• **YOUR OBJECTIVE**: Which lines of the entries below contain the string "roma"? Copy each one.

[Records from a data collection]
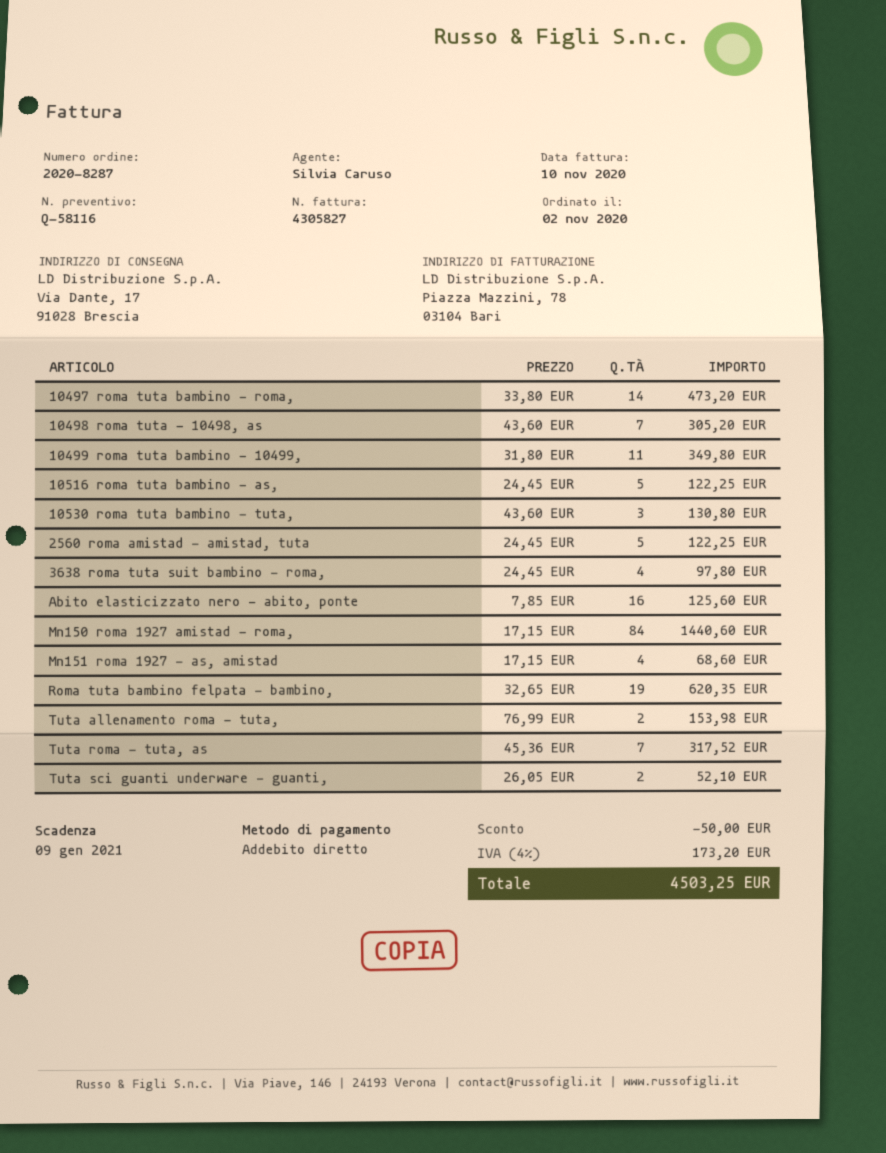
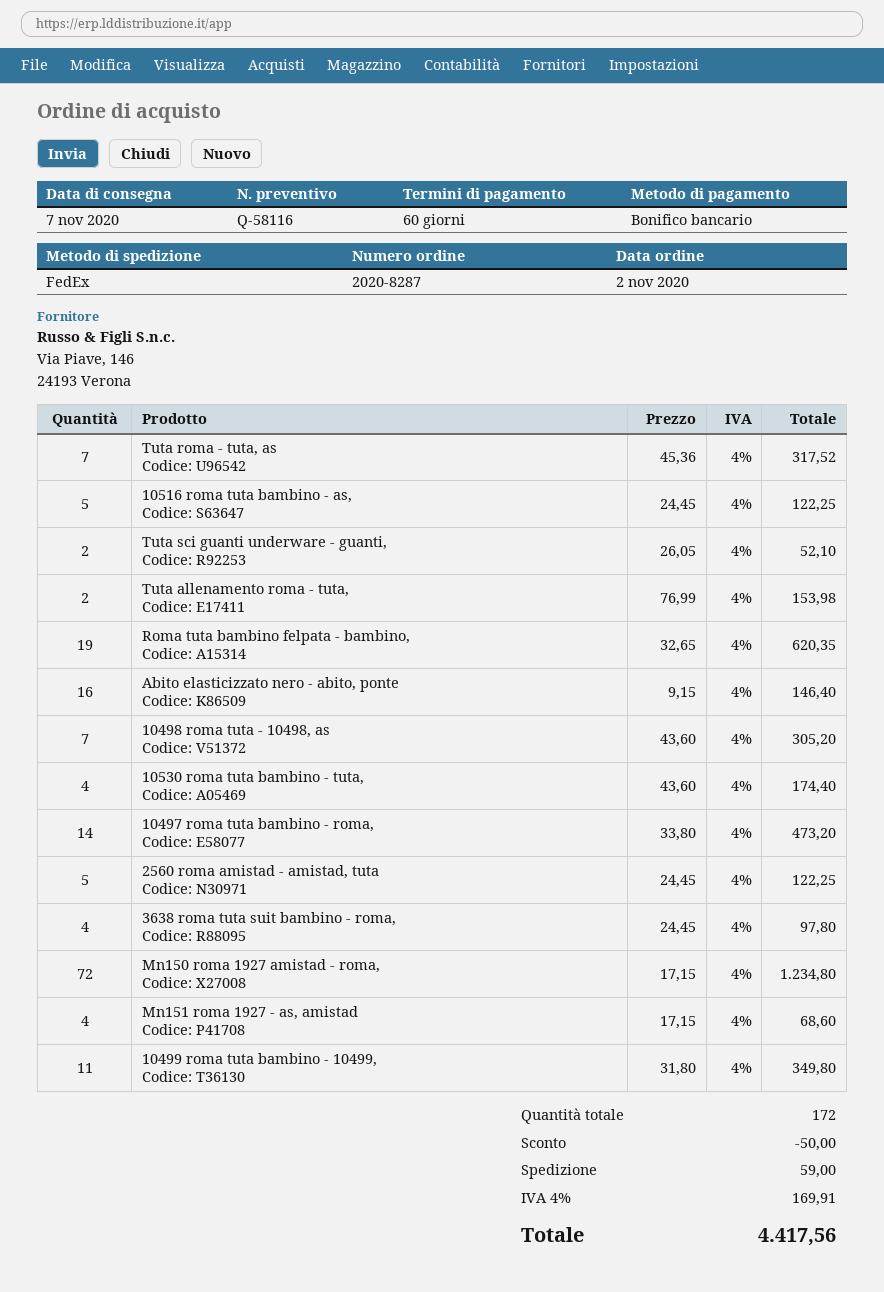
payment method: direct debit -> bank transfer
10530 roma tuta bambino - tuta,: 3 x 43.60 = 130.80 -> 4 x 43.60 = 174.40
Abito elasticizzato nero - abito, ponte: 16 x 7.85 = 125.60 -> 16 x 9.15 = 146.40
Mn150 roma 1927 amistad - roma,: 84 x 17.15 = 1440.60 -> 72 x 17.15 = 1234.80
shipping: none -> 59.00
tax: 4% = 173.20 -> 4% = 169.91
total: 4503.25 -> 4417.56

• **EXPECTED ANSWER**:
10530 roma tuta bambino - tuta,: 3 x 43.60 = 130.80 -> 4 x 43.60 = 174.40
Mn150 roma 1927 amistad - roma,: 84 x 17.15 = 1440.60 -> 72 x 17.15 = 1234.80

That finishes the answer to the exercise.